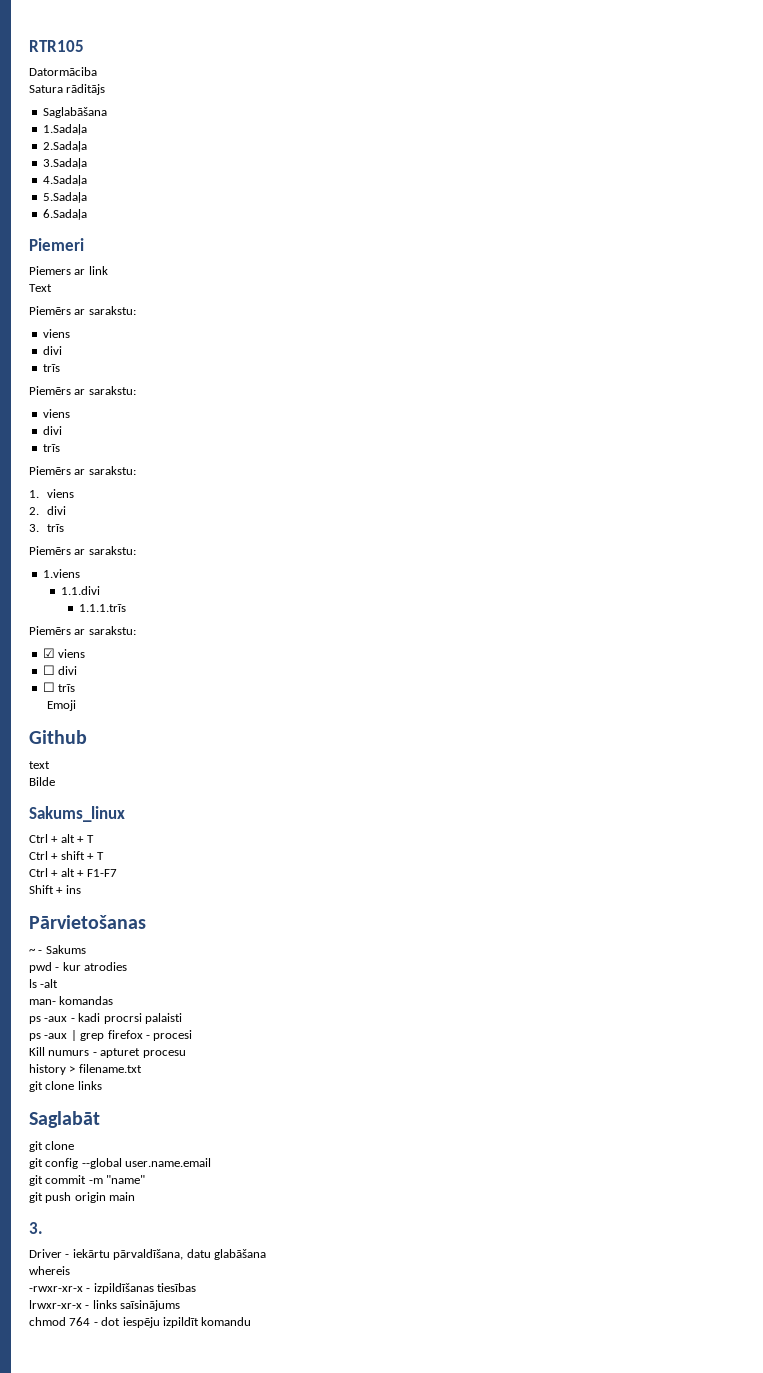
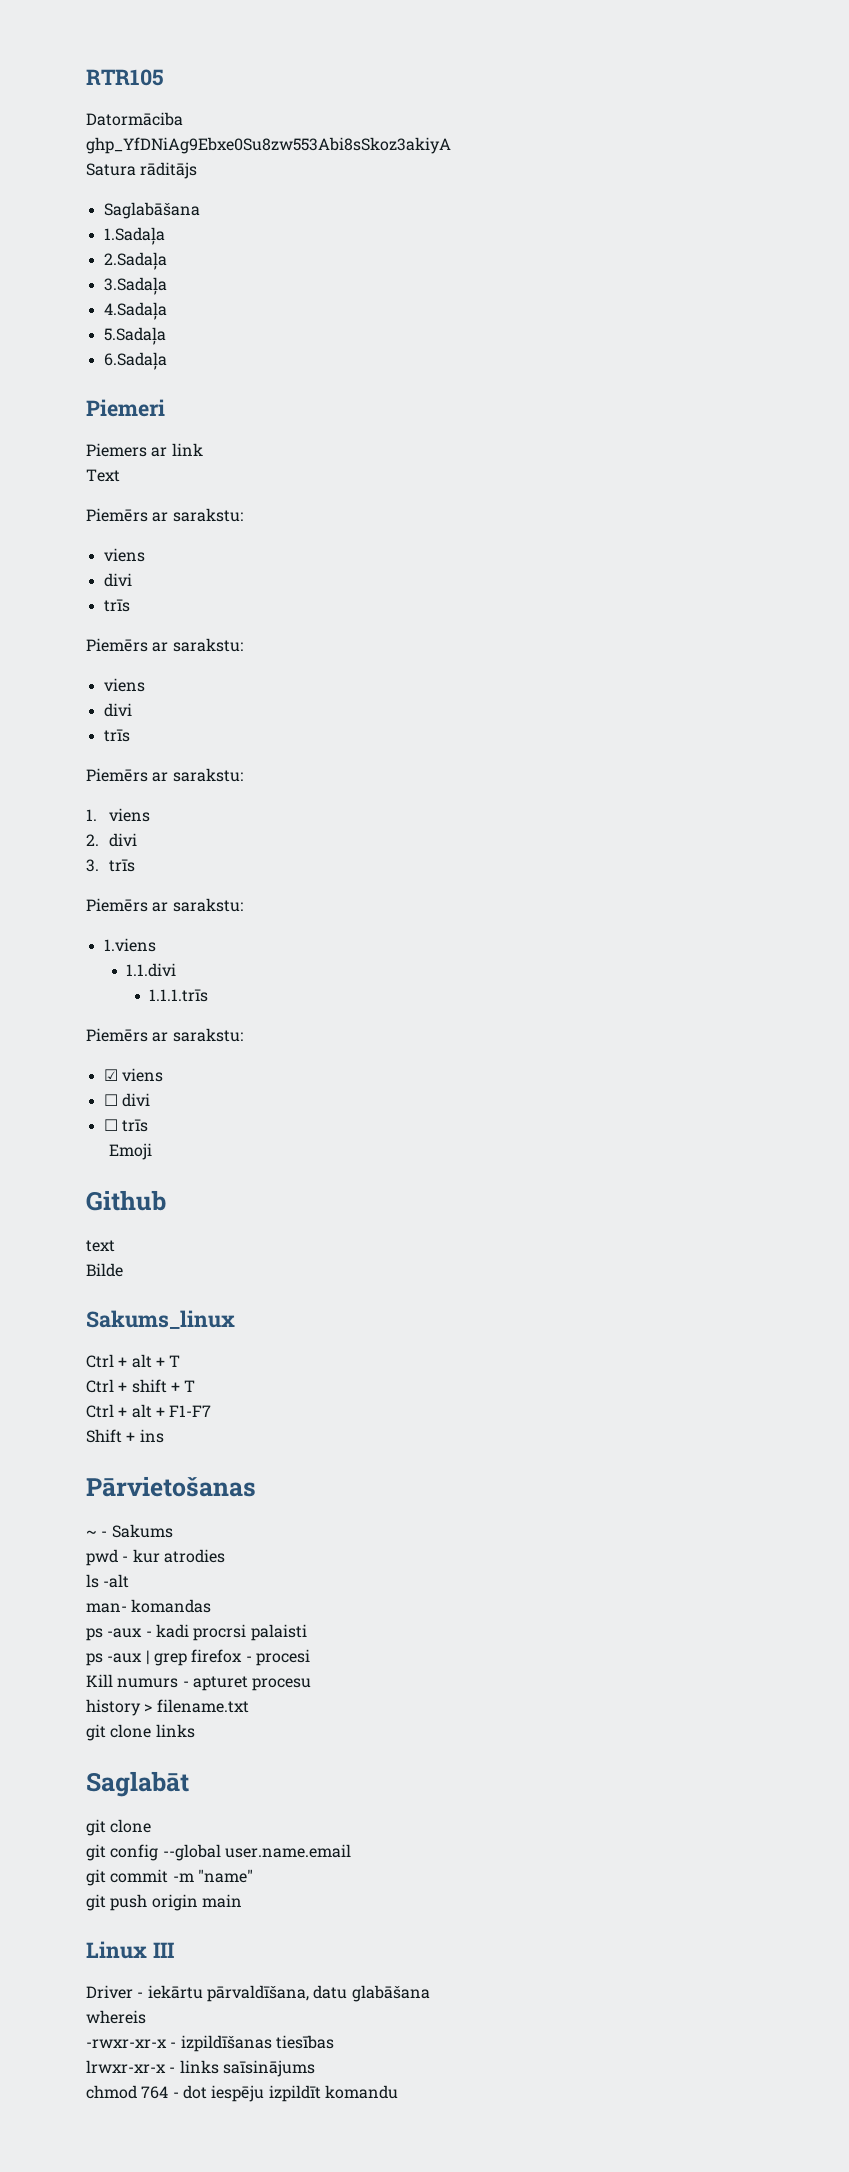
(97, 71) none -> [86,137,451,154] // 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
[29,1222,43,1234] 3. -> [86,1941,174,1959] Linux III

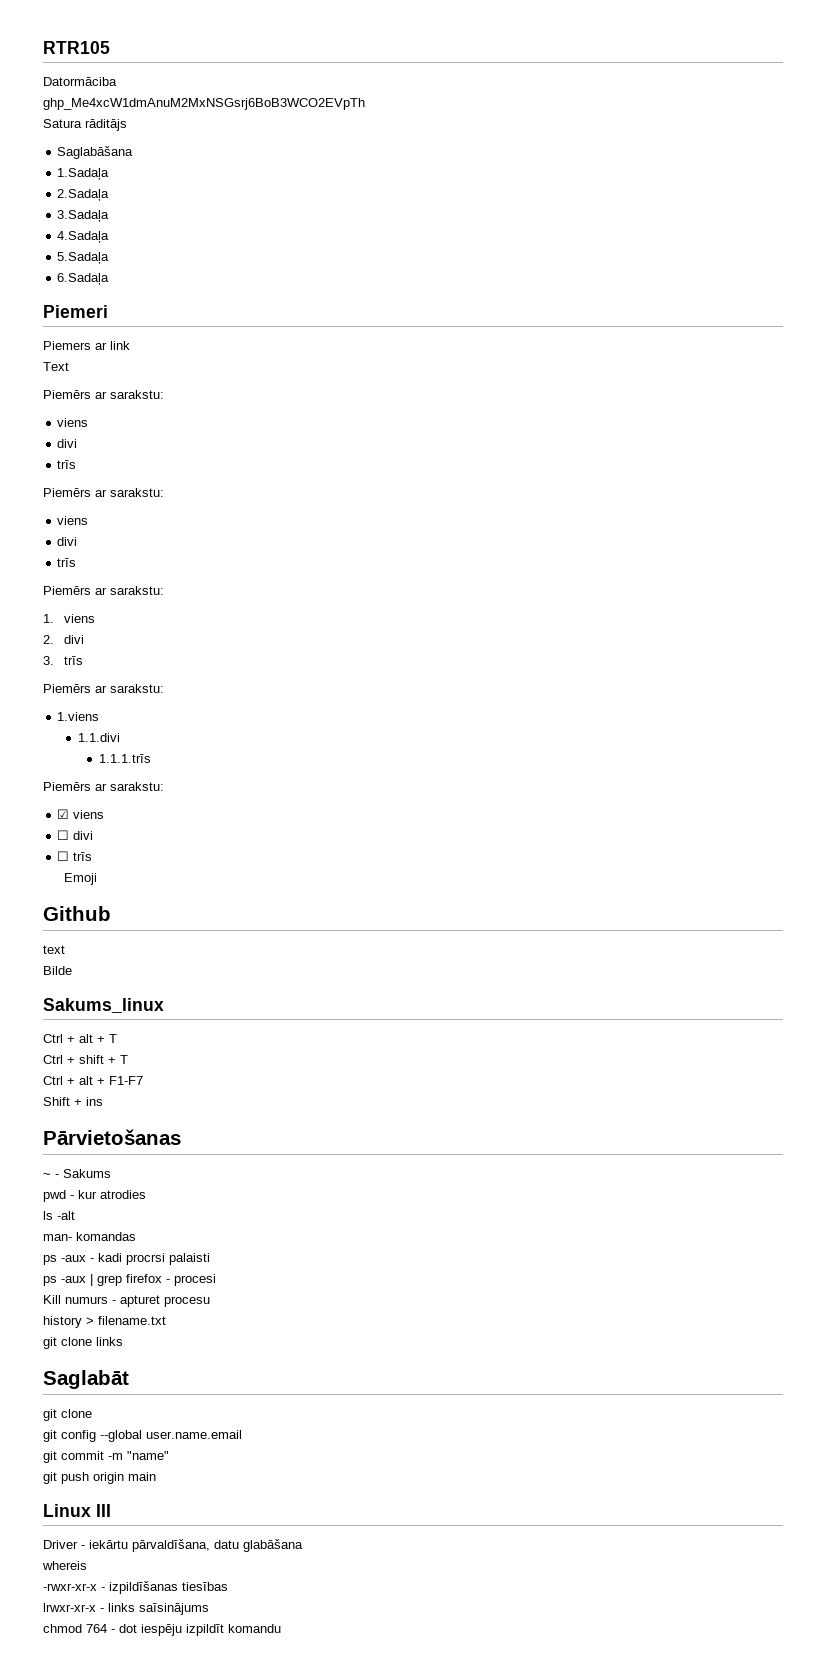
[86,137,451,154] 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 -> [43,98,365,110] 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

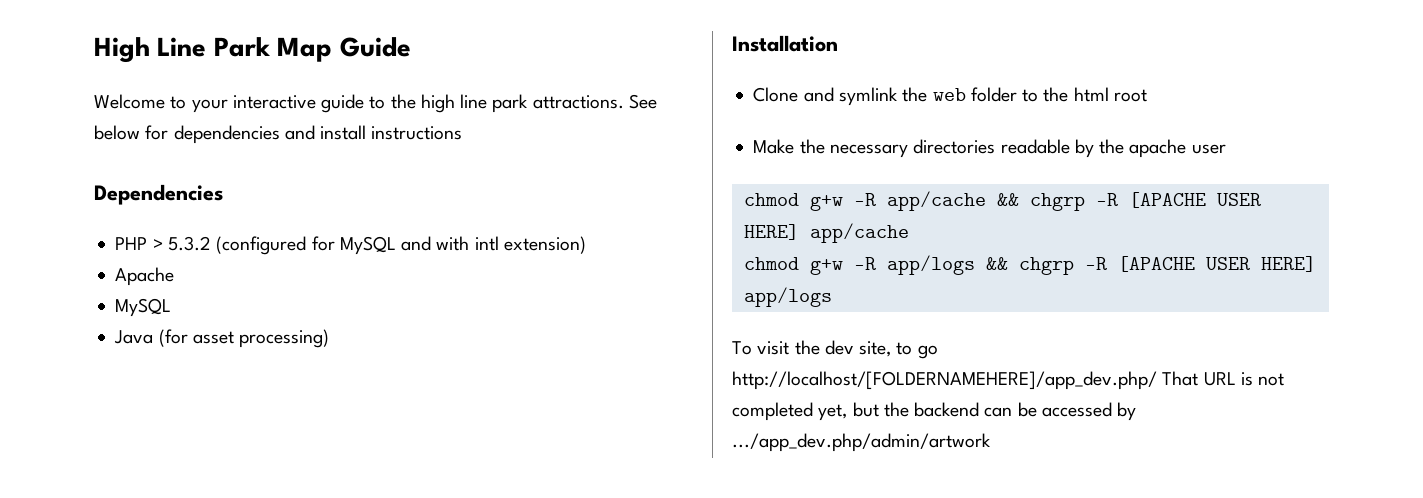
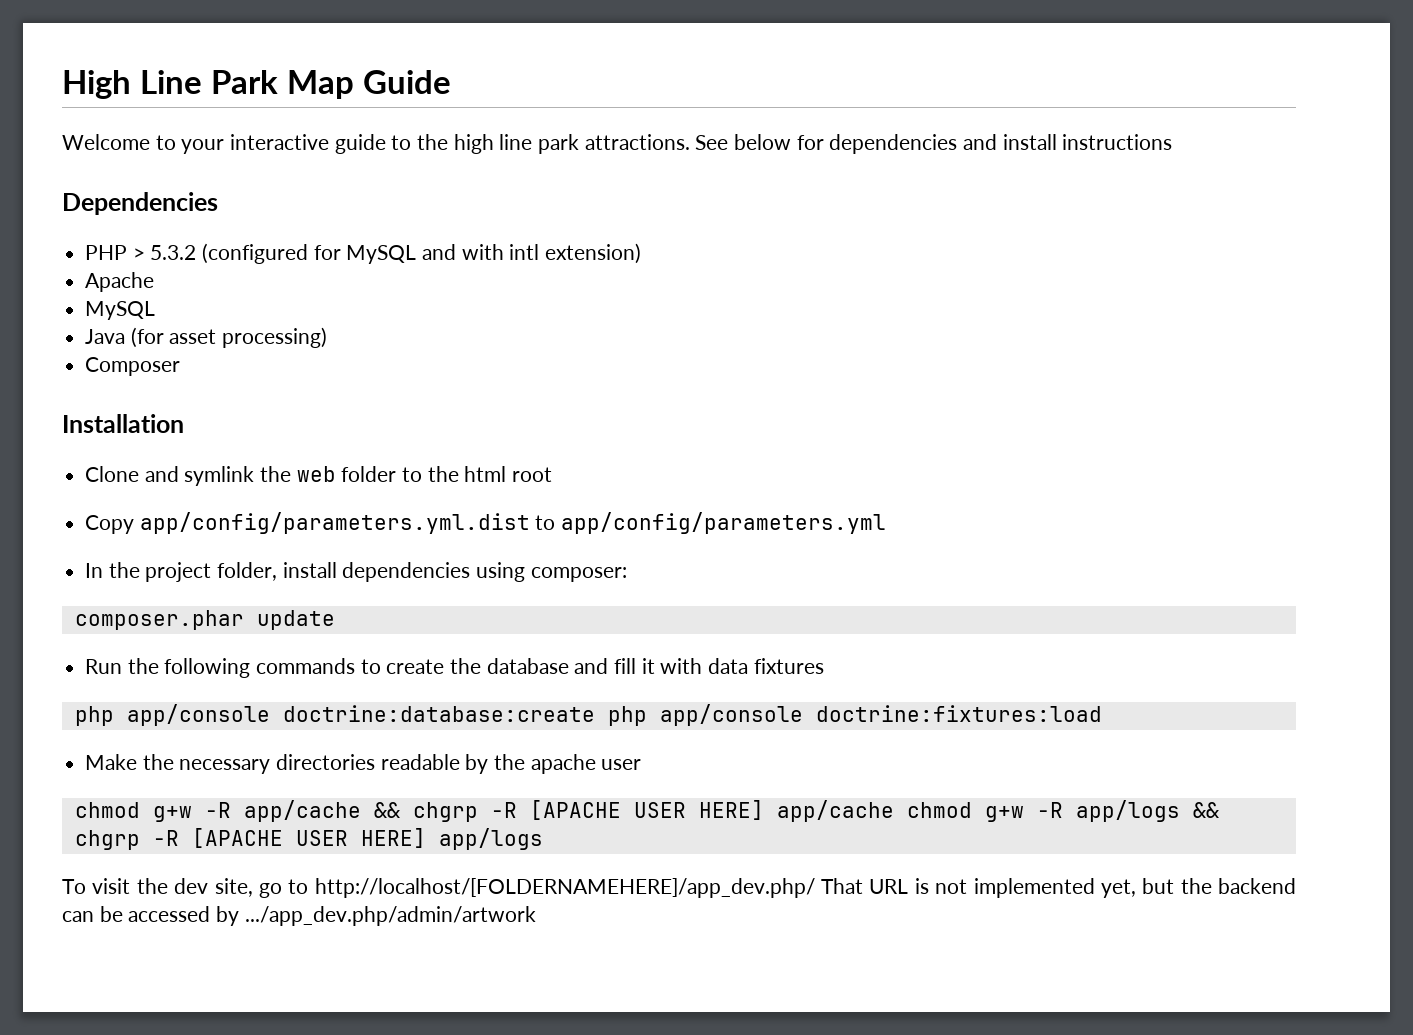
(330, 338) none -> [85,357,181,376] // Composer
(1147, 95) none -> [85,512,887,534] [85,562,627,582] [74,610,335,630] [85,658,824,678] [74,704,1102,726] // Copy app/config/parameters.yml.dist to app/config/parameters.yml // In the project folder, install dependencies using composer: // composer.phar update // Run the following commands to create the database and fill it with data fixtures // php app/console doctrine:database:create php app/console doctrine:fixtures:load
(909, 233) // -> (894, 811) none
[896,342,938,359] to go -> [258,879,309,898] go to
[732,402,813,421] completed -> [973,878,1095,898] implemented

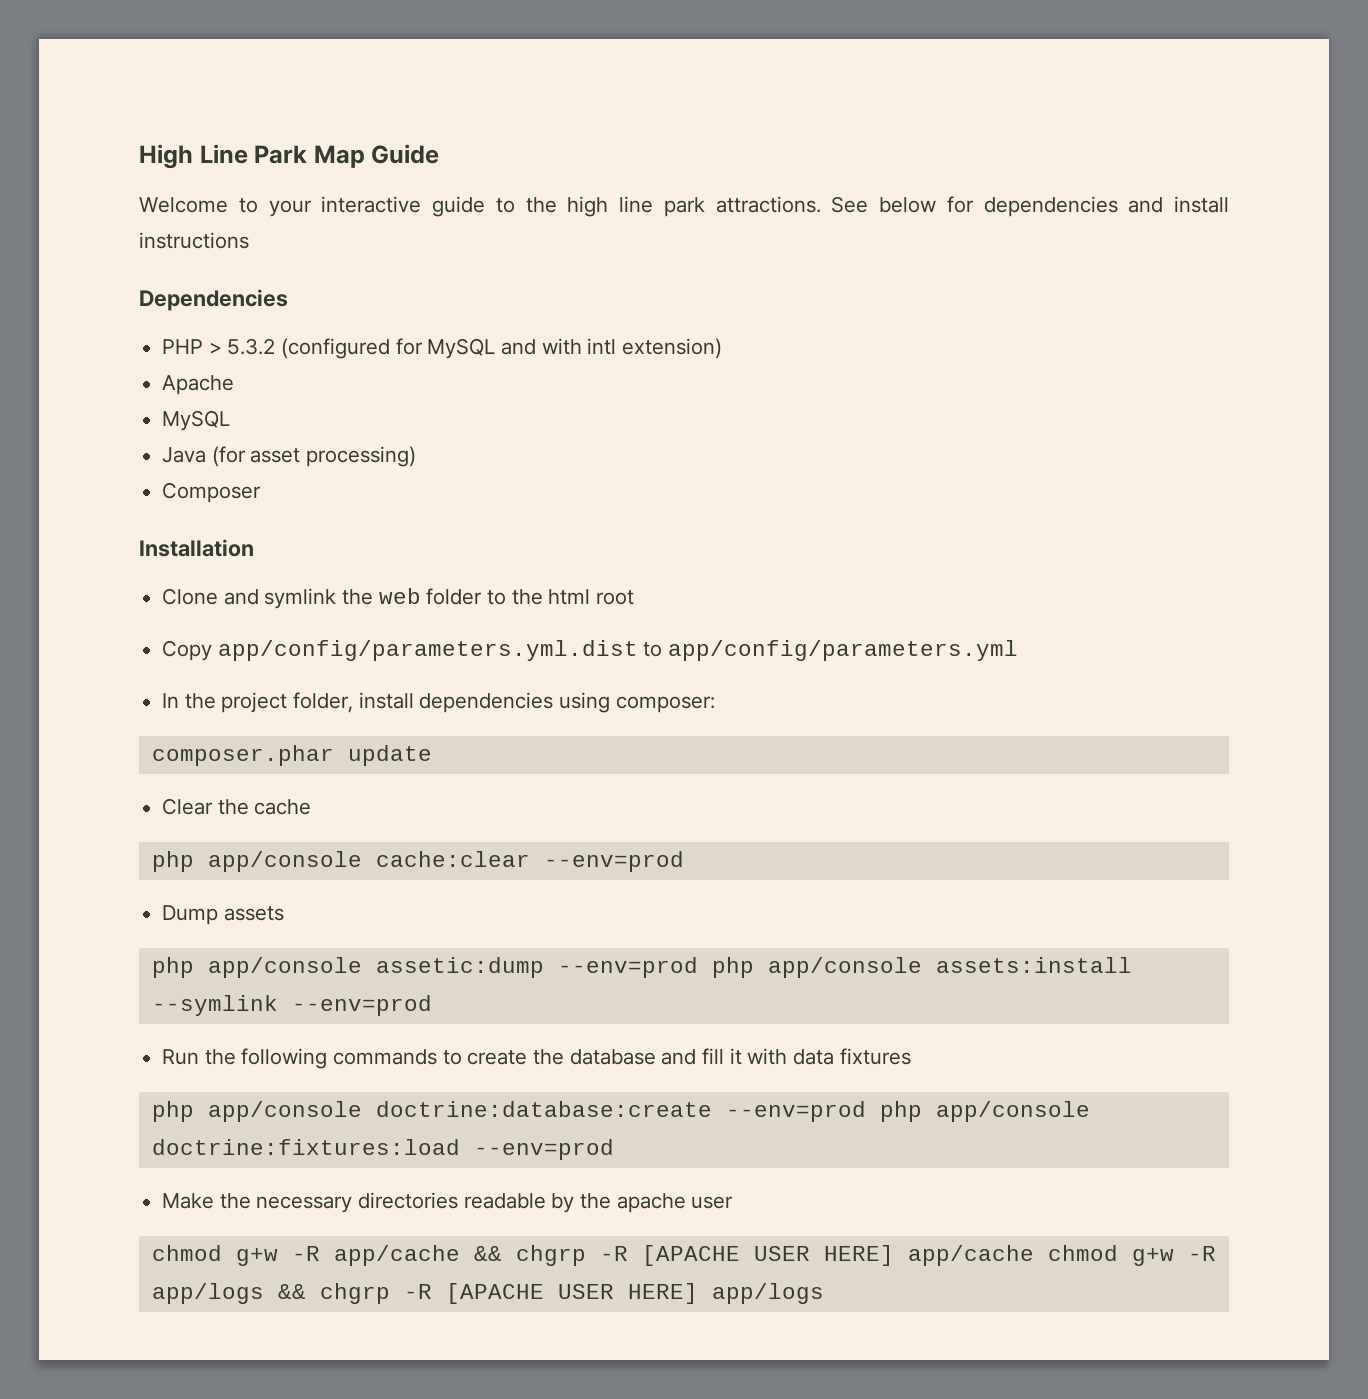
(335, 620) none -> [162,798,312,815] [151,851,684,872] [162,905,284,925] [151,957,1132,978] [151,995,432,1016] // Clear the cache // php app/console cache:clear --env=prod // Dump assets // php app/console assetic:dump --env=prod php app/console assets:install --symlink --env=prod
(595, 713) none -> [725,1101,866,1122] --env=prod
(1102, 713) none -> [473,1139,614,1160] --env=prod
[62,878,1296,898] [62,906,536,926] // To visit the dev site, go to http://localhost/[FOLDERNAMEHERE]/app_dev.php/ That URL is not implemented yet, but the backend can be accessed by .../app_dev.php/admin/artwork -> (824, 1293) none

_WHAT IS NEEDED_. Without the pictures, copy out all the records above exactly.

_ANSWER BOX_.
(97, 71) none -> [86,137,451,154] // 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
[29,1222,43,1234] 3. -> [86,1941,174,1959] Linux III

[86,137,451,154] 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 -> [43,98,365,110] 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

(330, 338) none -> [85,357,181,376] // Composer
(1147, 95) none -> [85,512,887,534] [85,562,627,582] [74,610,335,630] [85,658,824,678] [74,704,1102,726] // Copy app/config/parameters.yml.dist to app/config/parameters.yml // In the project folder, install dependencies using composer: // composer.phar update // Run the following commands to create the database and fill it with data fixtures // php app/console doctrine:database:create php app/console doctrine:fixtures:load
(909, 233) // -> (894, 811) none
[896,342,938,359] to go -> [258,879,309,898] go to
[732,402,813,421] completed -> [973,878,1095,898] implemented

(335, 620) none -> [162,798,312,815] [151,851,684,872] [162,905,284,925] [151,957,1132,978] [151,995,432,1016] // Clear the cache // php app/console cache:clear --env=prod // Dump assets // php app/console assetic:dump --env=prod php app/console assets:install --symlink --env=prod
(595, 713) none -> [725,1101,866,1122] --env=prod
(1102, 713) none -> [473,1139,614,1160] --env=prod
[62,878,1296,898] [62,906,536,926] // To visit the dev site, go to http://localhost/[FOLDERNAMEHERE]/app_dev.php/ That URL is not implemented yet, but the backend can be accessed by .../app_dev.php/admin/artwork -> (824, 1293) none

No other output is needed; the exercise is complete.